◆ Source information ◆

********************

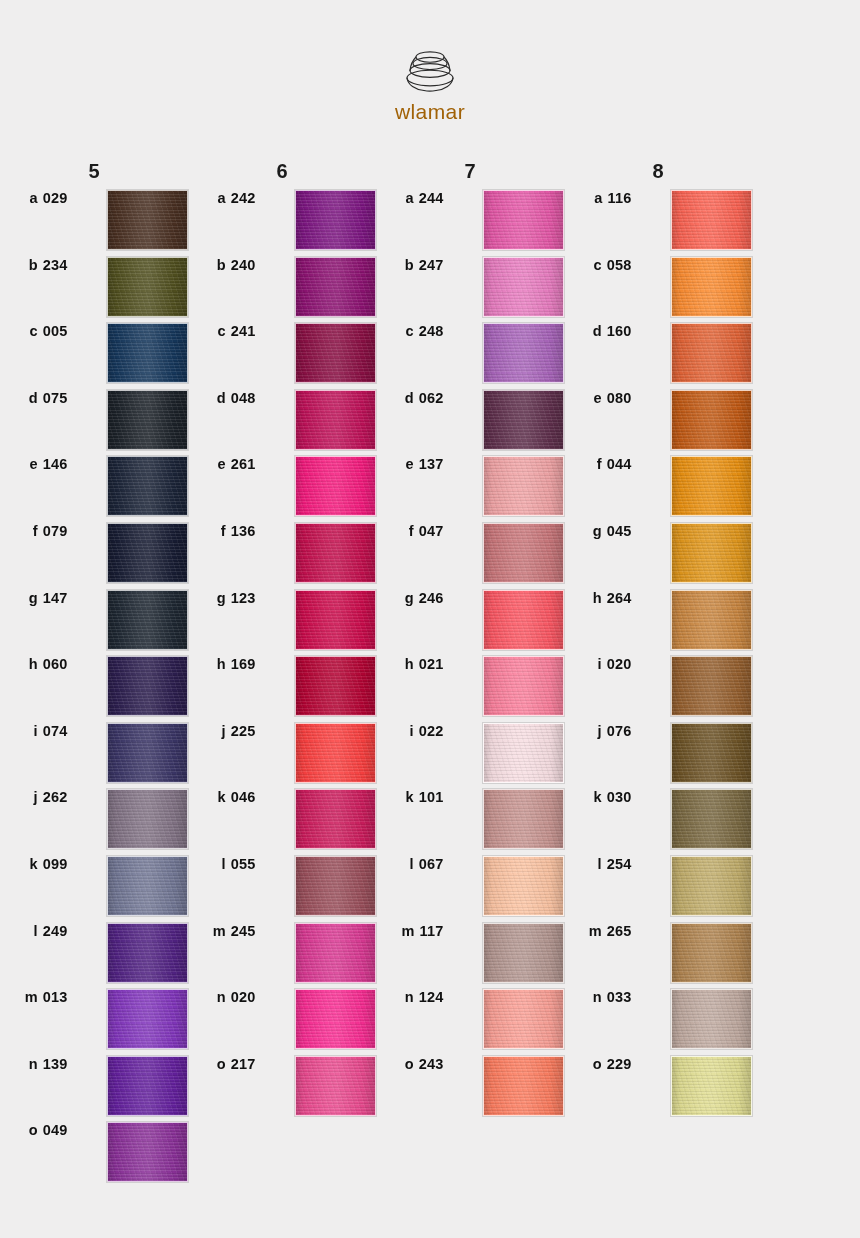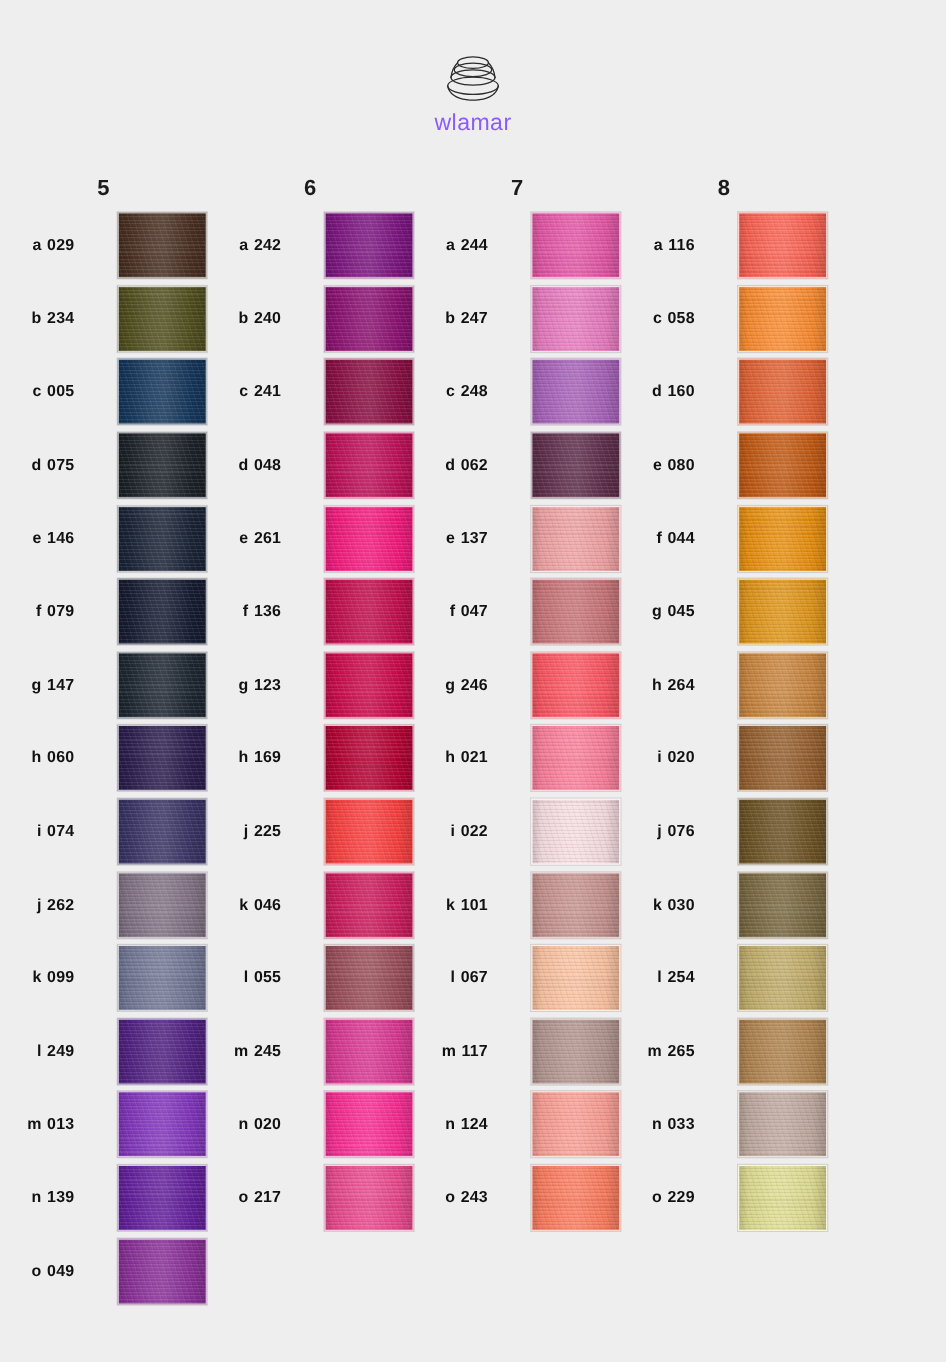--- a/index.html
+++ b/index.html
@@ -26,21 +26,21 @@
     top: 44px;
     display: flex;
     flex-direction: column;
     align-items: center;
   }
   .brand-mark { width: 62px; height: 50px; display: block; }
   .brand-name {
     margin-top: 6px;
     font-size: 21px;
     letter-spacing: 0.4px;
-    color: #8b5cf6;
+    color: #a16207;
     font-weight: 400;
   }
 
   
   .chart {
     position: absolute;
     left: 0;
     top: 152px;
     width: 860px;
     display: flex;
@@ -65,21 +65,20 @@
     color: #1b1b1b;
     transform: translateX(-50%);
     display: inline-block;
   }
 
   .rows { width: 100%; }
 
   .row {
     height: 66.6px;
     display: flex;
-    align-items: center;
     gap: 25px;
   }
   .row-label {
     width: 94px;
     padding-right: 14px;
     text-align: right;
     font-size: 14.5px;
     font-weight: 700;
     color: #111;
     letter-spacing: 0.2px;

********************

Where pictures occur in the material above, omit them and return everything else exactly.

--- a/index.html
+++ b/index.html
@@ -26,21 +26,21 @@
     top: 44px;
     display: flex;
     flex-direction: column;
     align-items: center;
   }
   .brand-mark { width: 62px; height: 50px; display: block; }
   .brand-name {
     margin-top: 6px;
     font-size: 21px;
     letter-spacing: 0.4px;
-    color: #8b5cf6;
+    color: #a16207;
     font-weight: 400;
   }
 
   
   .chart {
     position: absolute;
     left: 0;
     top: 152px;
     width: 860px;
     display: flex;
@@ -65,21 +65,20 @@
     color: #1b1b1b;
     transform: translateX(-50%);
     display: inline-block;
   }
 
   .rows { width: 100%; }
 
   .row {
     height: 66.6px;
     display: flex;
-    align-items: center;
     gap: 25px;
   }
   .row-label {
     width: 94px;
     padding-right: 14px;
     text-align: right;
     font-size: 14.5px;
     font-weight: 700;
     color: #111;
     letter-spacing: 0.2px;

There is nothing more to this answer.